Powell decided to return to Surratt's boarding house to seek help. His clothes were somewhat bloody from the attack at Seward's home, and he dropped his hat at the Seward home. During much of the Victorian era, it was considered unseemly for any man (even a menial laborer) to be seen in public without a hat, and Powell would have been viewed with suspicion had he tried to enter the city without one. Ripping the sleeve from his undershirt, Powell placed the sleeve on his head in the hope that people would think it was a stocking cap. To complete his disguise as a common laborer, he then stole a pickaxe from a farmyard. Powell then headed for Surratt's.

Members of the Metropolitan Police Department of the District of Columbia already suspected John Surratt of complicity in Lincoln's murder, and had visited the Surratt boarding house for the first time as early as 2:00 a.m. on April 15, less than four hours after the attacks.

Nothing incriminating was found. Federal authorities decided to make a second visit. Military investigators arrived at about 11:00 p.m. on Monday, April 17, to bring Mrs. Surratt and others in for questioning. As they were about to depart at 11:45 p.m., Powell showed up on the doorstep.

Powell claimed to be a menial laborer who had been hired that morning by Mrs. Surratt to dig a gutter in the street. He explained his arrival at the house by saying that he wanted to know what time he should begin work in the morning. His clothes aroused intense suspicion, as he wore rather good quality boots, pants, dress shirt, vest, and coat.
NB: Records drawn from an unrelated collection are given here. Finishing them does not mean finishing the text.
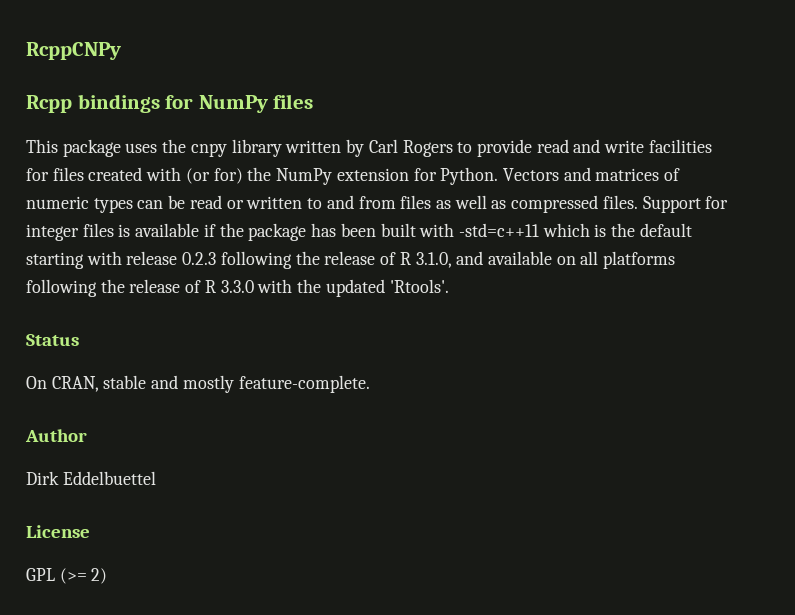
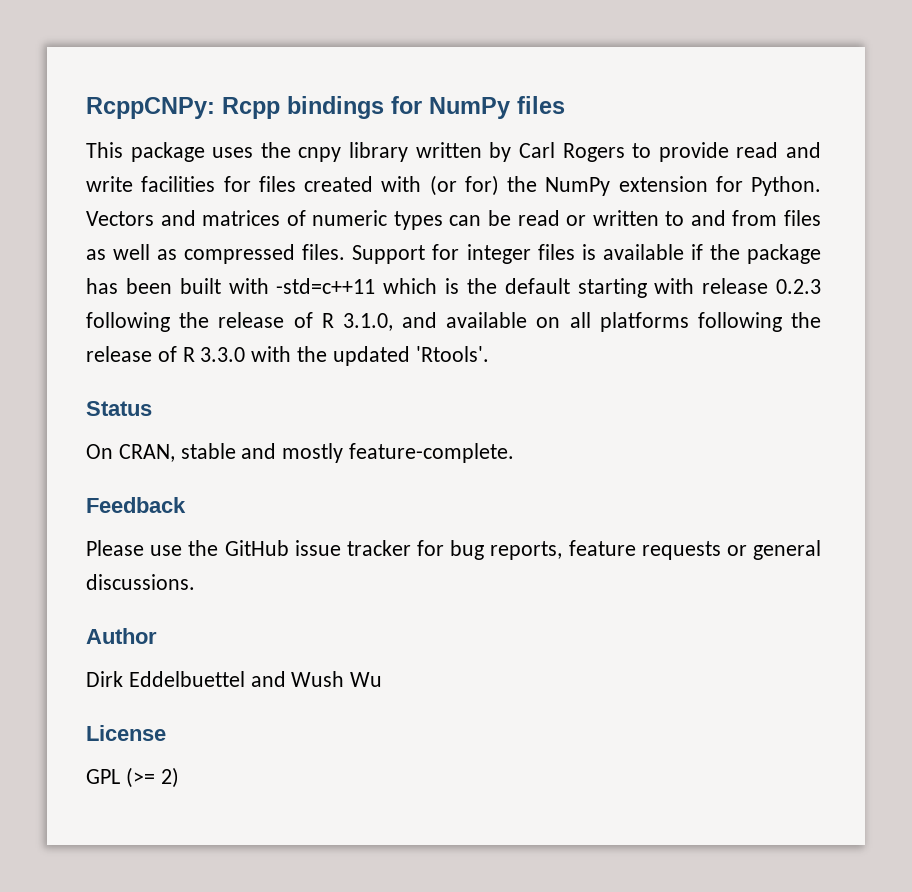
- RcppCNPy
- Rcpp bindings for NumPy files
+ RcppCNPy: Rcpp bindings for NumPy files
+ Feedback
+ Please use the GitHub issue tracker for bug reports, feature requests or general discussions.
- Dirk Eddelbuettel
+ Dirk Eddelbuettel and Wush Wu

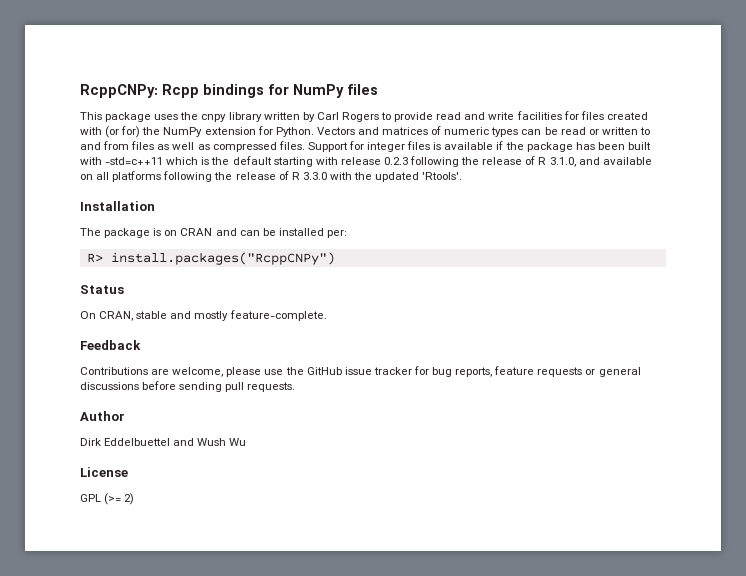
+ Installation
+ The package is on CRAN and can be installed per:
+ R> install.packages("RcppCNPy")
- Please use the GitHub issue tracker for bug reports, feature requests or general discussions.
+ Contributions are welcome, please use the GitHub issue tracker for bug reports, feature requests or general discussions before sending pull requests.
His pickaxe seemed unused, and his hands were uncalloused and well manicured (unlike those of a common laborer). Mary denied knowing him. She would later claim that her extremely poor eyesight and the darkness of the room prevented her from recognizing Powell. Powell stood under a bright lamp just five feet from her when she made her denial.

Taken into custody, Powell was discovered to have a box of pistol cartridges, a compass, hair pomade, a brush and comb, two fine handkerchiefs, and a copy of his oath of allegiance (signed "L. Paine") in his pockets. These were not the possessions of a menial laborer. Although he claimed he was a poor man who barely earned a dollar a day for ditch-digging, Powell's wallet contained $25.

 About 3:00 a.m. on April 18, William Bell identified Powell as the man who assaulted Seward. Powell was formally arrested, and imprisoned aboard the USS Saugus, a Union monitor then at anchor in the Anacostia River at the Washington Navy Yard. A second identification was made around mid-morning on April 18 when Augustus Seward visited the Saugus and positively identified Powell as the man who attacked him and his father.